Türkiye’nin kütüphanelerinin çoğu, kitaplıktan çok bir kitap hapishanesini andırır. İçlerinde gözlerden ırak saklanmış kitaplar, belirsiz kaderlerini bekler. Ara sıra bir okur (ziyaretçi) gelir; kapıda kimlikli imzalı dilekçe verir, kitabı (mahpusu) görmek ister. Nöbetçiler (bekçiler) içeriye dalıp istenilen mahpusları gün ışığına çıkarır. Bekçilerin önünde kısa bir süre her ikisi -kitap da, okur da- hasret giderir. Sonra, kitap tozlanmaya devam etmek üzere kuytu yerine, ziyaretçi de günlük hayatına devam etmek üzere evine, işine, okuluna...

Oysaki bazı kütüphane yöneticileri ve çalışanlarının, kısıtlı kaynaklara ve hâlâ egemen olan okur-kitap-okuma-düşünme düşmanlığı anlayışına rağmen, uygar bir kütüphane için cesur ve yılmaz, hevesli ve özverili, bazı yerlerde etkisini de göstermeye başlayan bir savaşım verdiklerini biliyorum. Bu son derece desteklenmesi gereken çabaların sıcak bir taş üstüne düşen birer damlacık olmaktan çıkabilmeleri için neler yapılmalı? Tabii, bir yandan maddi sıkıntılar büyük bir sorun oluşturmakta. Daha da büyük bir rolü ise bence, kitaba, genel olarak okumaya ve düşünmeye, hatta topluma ve bireye yönelik bakış açısı, anlayış oynamaktadır.

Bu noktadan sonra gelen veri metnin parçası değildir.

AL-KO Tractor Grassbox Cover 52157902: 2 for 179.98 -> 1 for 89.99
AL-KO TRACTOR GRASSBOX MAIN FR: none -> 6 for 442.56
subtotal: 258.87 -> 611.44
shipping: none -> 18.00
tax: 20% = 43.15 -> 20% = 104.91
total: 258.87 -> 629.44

Beni çok rahatsız eden, kanımca sağlıklı bir okuma alışkanlığı geliştirmenin vazgeçilmez ön koşulu olan kitapla birebir ilişkiden mahrum bırakılmadır. Kütüphanelerde bu, kitabın sadece okuma salonunda okunmasının mümkün olduğu, eve ödünç alınmasının ise mümkün olmadığında vücut bulur. Vatandaşlar birer potansiyel hırsız, potansiyel kitap canavarı olarak mı görülüyor ki kitaplar ancak denetim altında okuyucunun ellerine veriliyor, dışarıya ise ödünç olarak kesinlikle verilmiyor?

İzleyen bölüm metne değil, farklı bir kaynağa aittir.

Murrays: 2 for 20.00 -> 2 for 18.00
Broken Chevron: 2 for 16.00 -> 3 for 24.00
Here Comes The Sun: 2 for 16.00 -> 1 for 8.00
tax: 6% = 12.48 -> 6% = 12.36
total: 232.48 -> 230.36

Akla yine Eco’nun sözleri geliyor: “Kütüphaneci, okuru bir düşman, işinde olmadığı için bir boş gezen, potansiyel bir hırsız olarak görmeli...” Alman Kültür Merkezi’nde olduğu gibi bazı yabancı kütüphanelerde, kitapların ödünç alınıp, belli bir süreden sonra geri verilmesi başarıyla uygulandığı için, yetkililerin bu görüşlerinde yanıldığı anlaşılmakta. Hırsızlık, tahrip olayları hiç olmuyor değil tabii ki. Ama her kütüphane cüz’î bir oranda meydana gelen bu gibi olaylara, kitapların zaman içinde aşınmaları gibi katlanabilir herhalde. (Bir de şu an sürdürülen sistemde tahribat, hırsızlık hiç mi yapılmıyor?)

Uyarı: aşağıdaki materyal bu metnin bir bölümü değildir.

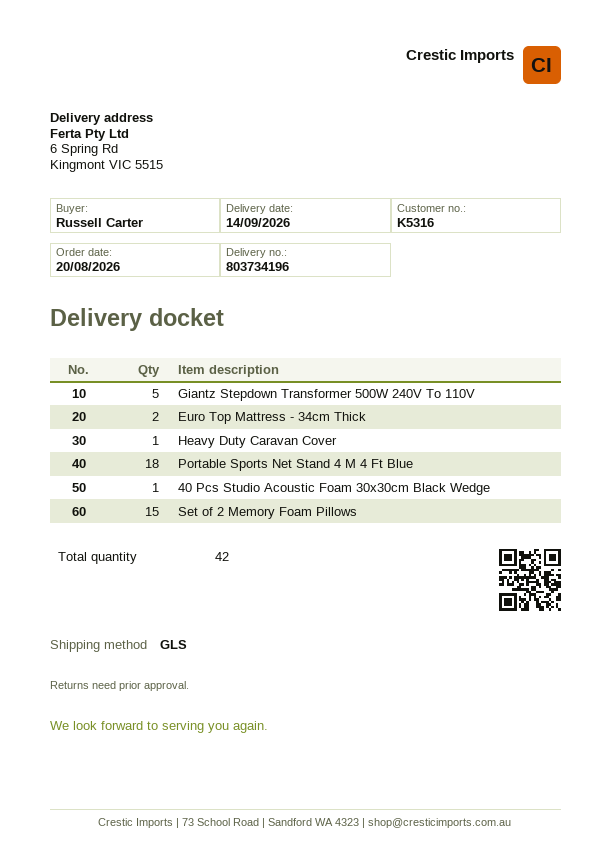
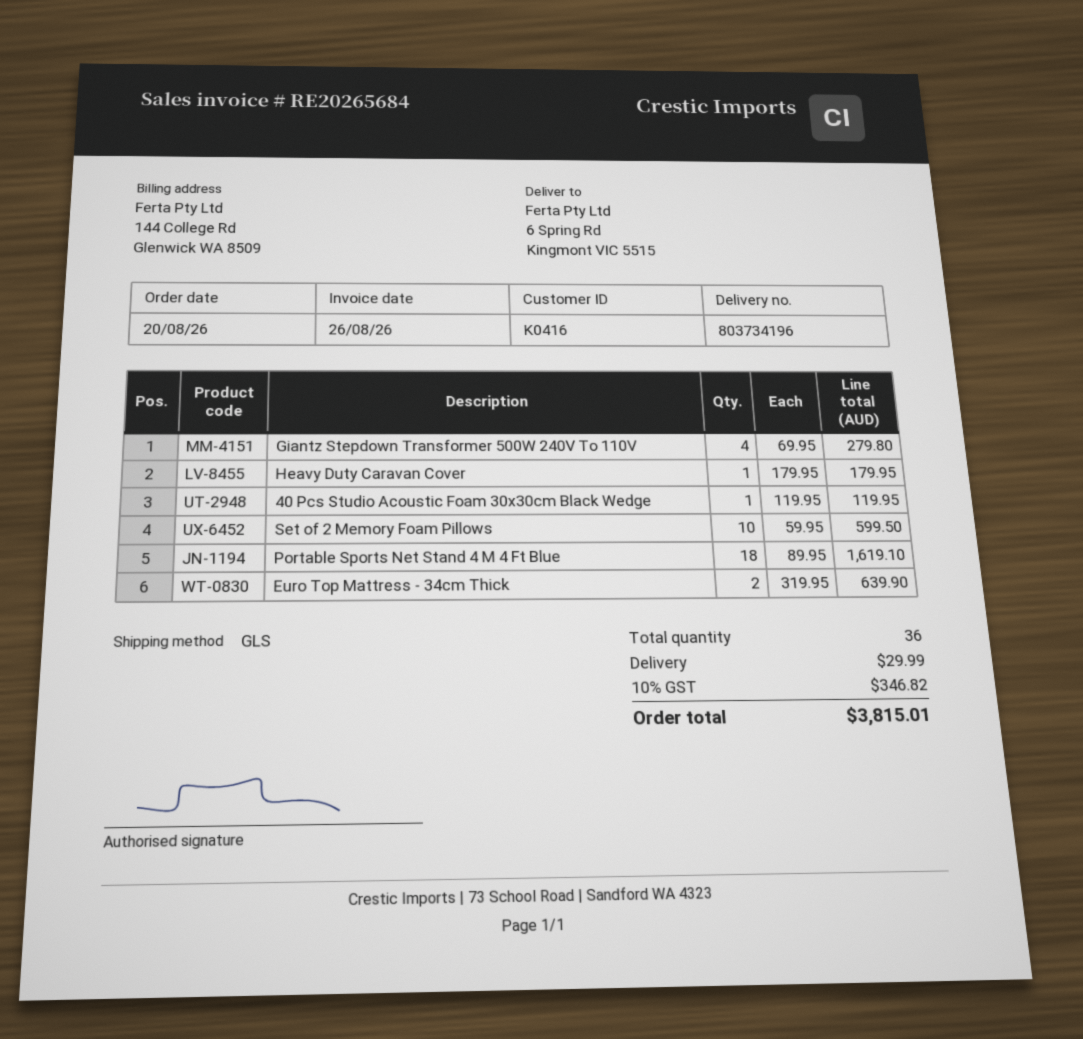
customer number: K5316 -> K0416
Giantz Stepdown Transformer 500W 240V To 110V: 5 -> 4
Set of 2 Memory Foam Pillows: 15 -> 10
total quantity: 42 -> 36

Türkiye’de çok şükür ikinci el kitapçılığın çok yaygın olmasıyla, kütüphanelerin eksikliği ya da bence eksik çalışmaları biraz olsun gideriliyor. Aslına bakıldığında ise, bu iki kurumun çok farklı görevleri olduğu anlaşılmakta. Bir çocuk nasıl gidip ikinci elcide kitapları saatlerce karıştırarak, kendine uygun bir şey seçip alsın ki?... Belli kitapların bulunması son derece zahmetli ve zaman isteyen bir uğraşa döndüğü için, birçok insan vazgeçer, ya rast geldikleri bir başka kitabı okur, ya hiç okumaz... Belki internet çağında garip gelebilir, ama gönüllü bir okur için kitabın sadece içeriği değil, şekli, kokusu, kağıdın hışırtısı... da önem taşımakta. Bir kitabın nasıl bir ortamda okunduğunun büyük bir rol oynadığı, psikologlarca çoktan ortaya konmuş durumda. Özellikle çocuk ve gençler için, kitaplarla sevdikleri bir ortamda tanışabilmeleri, bir araya gelebilmeleri, haşır neşir olabilmeleri, erkenden kaynak çalışmasının ne olduğunu öğrenmeleri, Memet Fuat’ın bir yazar olabilmenin ön koşullarından biri olarak dile getirdiği “öznel eleştiri gücü”ne kavuşmaları -sadece bir yazar olabilmek için değil- sağlıklı bir kişiliği geliştirebilmekte hiç bir şekilde küçümsenemeyecek büyük bir rol oynamakta. Fazla ileriye gitme olasılığını da göze alarak, toplumun günümüzde yaşayan birtakım sorunlarının kaynakları arasında yer aldığını söylemek istiyorum bu tür fırsatlardan mahrum bırakılışı.

Alman gazeteci Caroline Fetscher “Kursbuch” dergisinin kitap ile ilgili bir özel sayısındaki makalesinde bazı çarpıcı düşünceler öne sürmekte: Kamudan kitap esirgeme, şiddetin bir biçimidir. Bu, demokratik ölçülere göre suç sayılır; halkın eğitimine karşı sürdürülen bir savaştır. Kitapların resmi ya da yarı resmi yasak edilmesi, doğrudan şiddettir; ihmal ya da eksiklikten dolayı yasak edilmesi ise yapısal şiddettir. Kamuya açık bir kütüphane, kitaplara ulaşılmanın zorla sınırlanmasına karşı etkili olabilir. İnsanın toplumsallaşması ve bireyselleşmesinin her sürecinde, kamusalca ulaşılan kitaplarla çalışabilmek damga vurucudur. Kütüphaneler, toplumun vatandaşlarına sunduğu açık yerlerin en korunmuş, en sakin olanıdır. Burada mahremiyet ve alenilik, park, gar, okul ya da sokak gibi başka kamusal yerlerden farklı olarak içiçe girmektedir. (Caroline Fetscher: Das öffentliche Buch, “Kursbuch” No. 133, Eylül 1998, s. 159-174.)